Governor takes small steps for renewable energy, more needed.

Written by Mike Pisauro on April 4th, 2009 in Global Warming, land use, legislation, Renewable Energy, Solar, Wind | No Comments »

Late last year the State finalized its Energy Master Plan. That plan was several years in the making and was over a decade overdue. The EMP called for increasing NJ’s energy efficiency and the generation of electricity from renewable energy. The State also tied its Global Warming Response plan very tightly with the Energy Master Plan. The sooner NJ puts in place the policies necessary to achieve the twin goals of reducing our generation of energy from dirty power and reducing our global greenhouse gas emissions the better of we will be economically and environmentally. In baby steps towards these goals, the Governor recently signed into three law three bills that will reduce our use of fossil fuels and encourage the development of electricity form renewable energy.

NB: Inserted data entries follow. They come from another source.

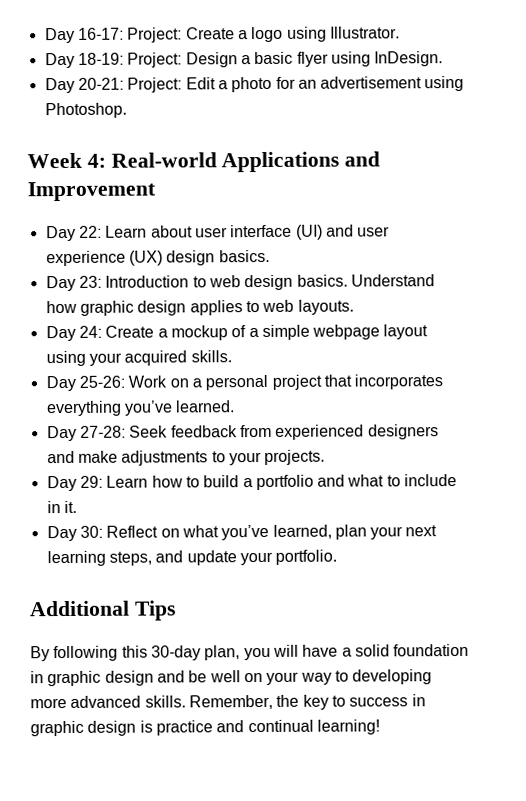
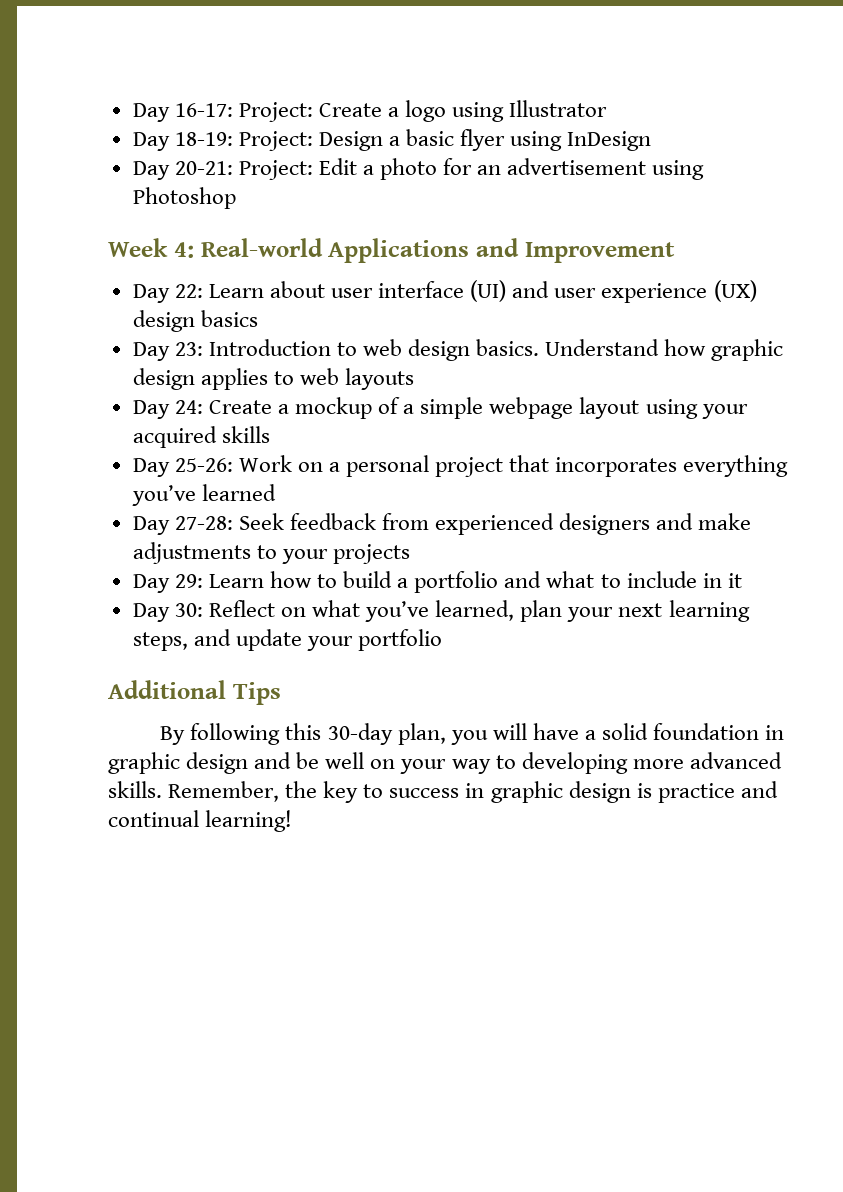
- Day 16-17: Project: Create a logo using Illustrator.
+ Day 16-17: Project: Create a logo using Illustrator
- Day 18-19: Project: Design a basic flyer using InDesign.
+ Day 18-19: Project: Design a basic flyer using InDesign
- Day 20-21: Project: Edit a photo for an advertisement using Photoshop.
+ Day 20-21: Project: Edit a photo for an advertisement using Photoshop
- Day 22: Learn about user interface (UI) and user experience (UX) design basics.
+ Day 22: Learn about user interface (UI) and user experience (UX) design basics
- Understand how graphic design applies to web layouts.
+ Understand how graphic design applies to web layouts
- Day 24: Create a mockup of a simple webpage layout using your acquired skills.
+ Day 24: Create a mockup of a simple webpage layout using your acquired skills
- Day 25-26: Work on a personal project that incorporates everything you’ve learned.
+ Day 25-26: Work on a personal project that incorporates everything you’ve learned
- Day 27-28: Seek feedback from experienced designers and make adjustments to your projects.
+ Day 27-28: Seek feedback from experienced designers and make adjustments to your projects
- Day 29: Learn how to build a portfolio and what to include in it.
+ Day 29: Learn how to build a portfolio and what to include in it
- Day 30: Reflect on what you’ve learned, plan your next learning steps, and update your portfolio.
+ Day 30: Reflect on what you’ve learned, plan your next learning steps, and update your portfolio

P.L. 2009 c. 33 (A1558/S2265) will help encourage solar energy by making solar photovoltaic panels an option you can choose as when you buy new construction. This new laws requires developer of 25 homes or more to explain to new home buyers the benefits of solar energy, the financial incentives available and to install the panels on the new home if chosen by the buyer. By making solar energy systems just another option a home buyer can choose from as their new home is built, hopefully we will continue to grow NJ’s place as a leader in renewable energy.

P.L. 2009 c. 35 (A2550/S1299) defines solar and wind facilities as a permitted use in industrial zones with 20 or more acres. This bill would help prevent municipalities from excluding solar and wind facilities from industrial zones. In essence towns cannot prohibit renewable energy in these zones by defining them as not a permitted use. They will still be able to discourage these systems by setting up prohibitive setback requirements or height limitations.

P.L. 2009 c. 34 (A2507/S1932) gives BPU the authority/requirement to grant money to companies that was to install cogen facilities. Cogen facilities are systems that use oil/gas/etc. to generate not only electricity but heat as well. Normally, fossil fuels are used to generate heat for a building or electricity but not both. By encouraging the use of cogen the overall use of fossil fuels will decrease.

There is one bill that was considered by both houses of the legislature on March 16th – A3062/S1303. These bills would define wind and solar systems as inherently beneficial. This definition is necessary because many towns require a person who wishes to install a renewable energy system (in particular wind) to apply for a variance. With certain variance applications a person will have to prove that the renewable energy system is “inherently beneficial.” This term has never been defined by the legislature up to now, but we have had to rely on each individual town and the courts to provide the definition on a case by case basis. While this bill is not best solution it is a step in the right direction.

The run of the mill variance application is time consuming, money consuming process without any guarantee that the end result will be favorable. When the variance application is for renewable energy the process because more expensive and more time consuming. Also, it will drive everybody who opposes change to the hearings. These “nimby” people will spout “facts” to oppose the project which have very little relationship to reality. Declaring renewable energy as inherently beneficial, one hurdle is removed from the process.

All of these bills are good first steps to reaching the goals of the energy master plan and the global warming response act. There are several other bills, that will further these goals even more, that have been introduced and are awaiting consideration. I will discuss these bills in a future post.